Evaluation of serum anti-pertussis toxin IgA antibodies for the diagnosis of Bordetella pertussis infection in young children




AuthorsChen Zhiyun, Liu Xiaoguai, Zhang Yuxiao, Peng Xiaokang, Zhang Nan, Chen Ning, Li Yarong, He Qiushui

PublisherElsevier Ltd

Publication year2023

JournalJournal of Infection and Public Health

Journal name in sourceJournal of Infection and Public Health

Volume16

Issue8

First page 1167

Last page1173

DOIhttps://doi.org/10.1016/j.jiph.2023.05.028

Web address https://doi.org/10.1016/j.jiph.2023.05.028

Self-archived copy’s web addresshttps://research.utu.fi/converis/portal/detail/Publication/180241749


Abstract

Background

The determination of serum anti-pertussis toxin (PT) IgG antibodies is recommended for the diagnosis and surveillance of pertussis. However, the diagnostic power of anti-PT IgG can be hampered by possible interference from previous vaccinations. We aim to assess if anti-PT IgA antibodies can be well induced by Bordetella pertussis (B. pertussis) infections in children, and their capacity to improve pertussis serodiagnosis.

Methods

Serum samples from 172 hospitalized children younger than 10 years old with confirmed pertussis were tested. Pertussis was confirmed by culture, PCR and/or serology. Anti-PT IgA antibodies were determined with commercial ELISA kits.

Results

Sixty-four (37.2 %) subjects had anti-PT IgA antibodies greater than or equal to 15 IU/ml, and 52 (30.2 %) of them had anti-PT IgA antibodies greater than or equal to 20 IU/ml. No children with negative anti-PT IgG (less than 40 IU/ml) were observed to have anti-PT IgA antibodies greater than or equal to 15 IU/ml. Of patients younger than one year of age, about 50 % had an IgA antibody response.
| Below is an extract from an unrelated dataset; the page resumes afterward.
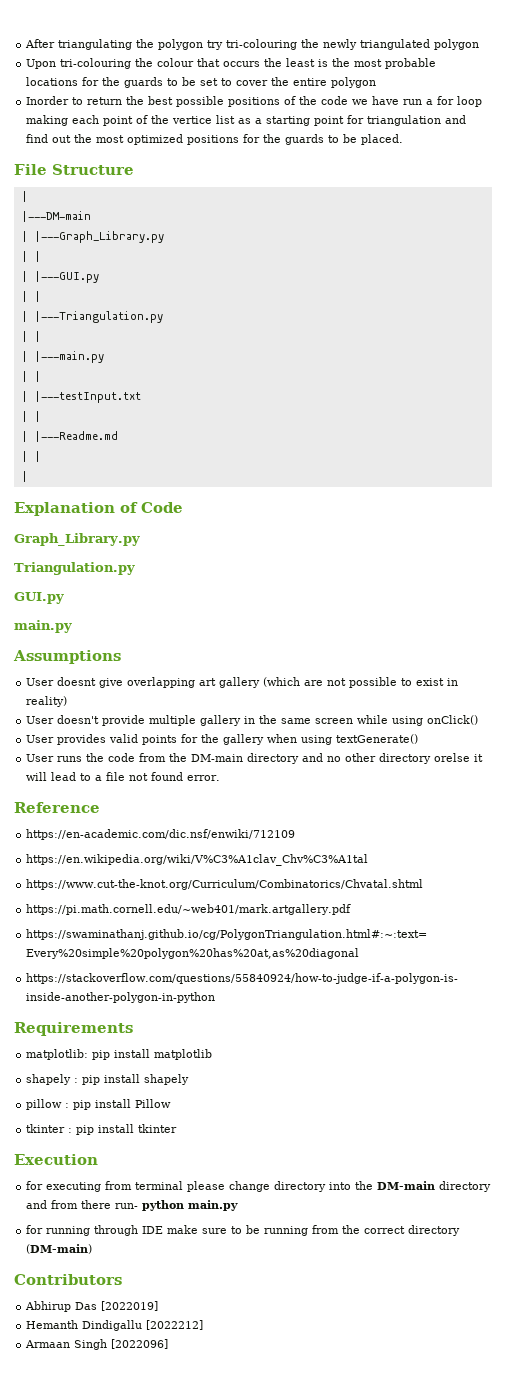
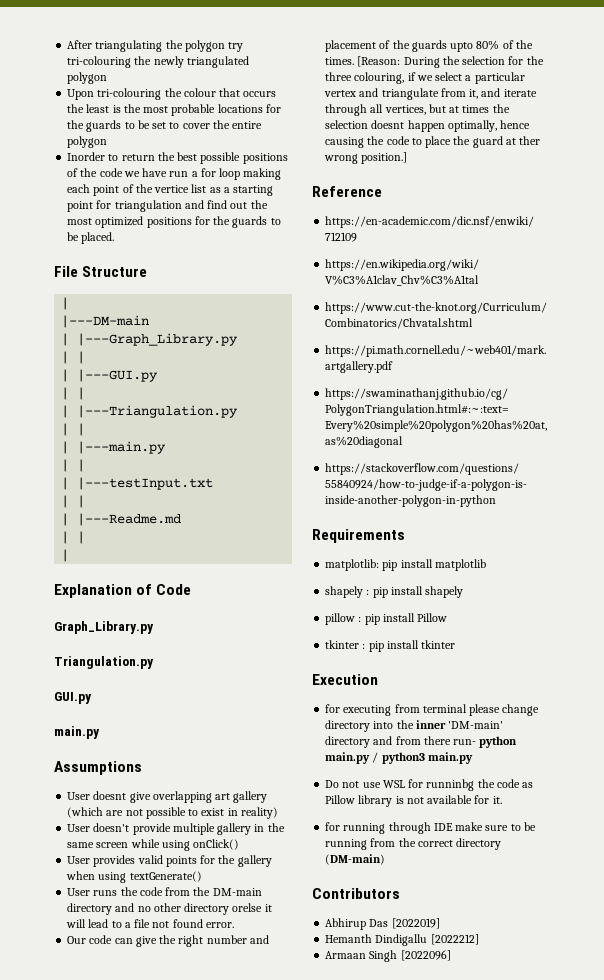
+ Our code can give the right number and placement of the guards upto 80% of the times. [Reason: During the selection for the three colouring, if we select a particular vertex and triangulate from it, and iterate through all vertices, but at times the selection doesnt happen optimally, hence causing the code to place the guard at ther wrong position.]
- for executing from terminal please change directory into the DM-main directory and from there run- python main.py
+ for executing from terminal please change directory into the inner 'DM-main' directory and from there run- python main.py / python3 main.py
+ Do not use WSL for runninbg the code as Pillow library is not available for it.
Moreover, the proportion of subjects with anti-PT IgA antibodies greater than or equal to 15 IU/ml among PCR negative subjects was significantly higher than that among PCR positive subjects (76.9 % vs 35.5 %).

Conclusions

The determination of anti-PT IgA antibodies does not seem to have added value for the serodiagnosis of pertussis in children older than one year of age. However, for infants, determination of serum anti-PT IgA antibodies appears to be useful for the diagnosis of pertussis especially when PCR and culture are negative. The results should be interpreted with caution as the number of subjects included in this study was limited.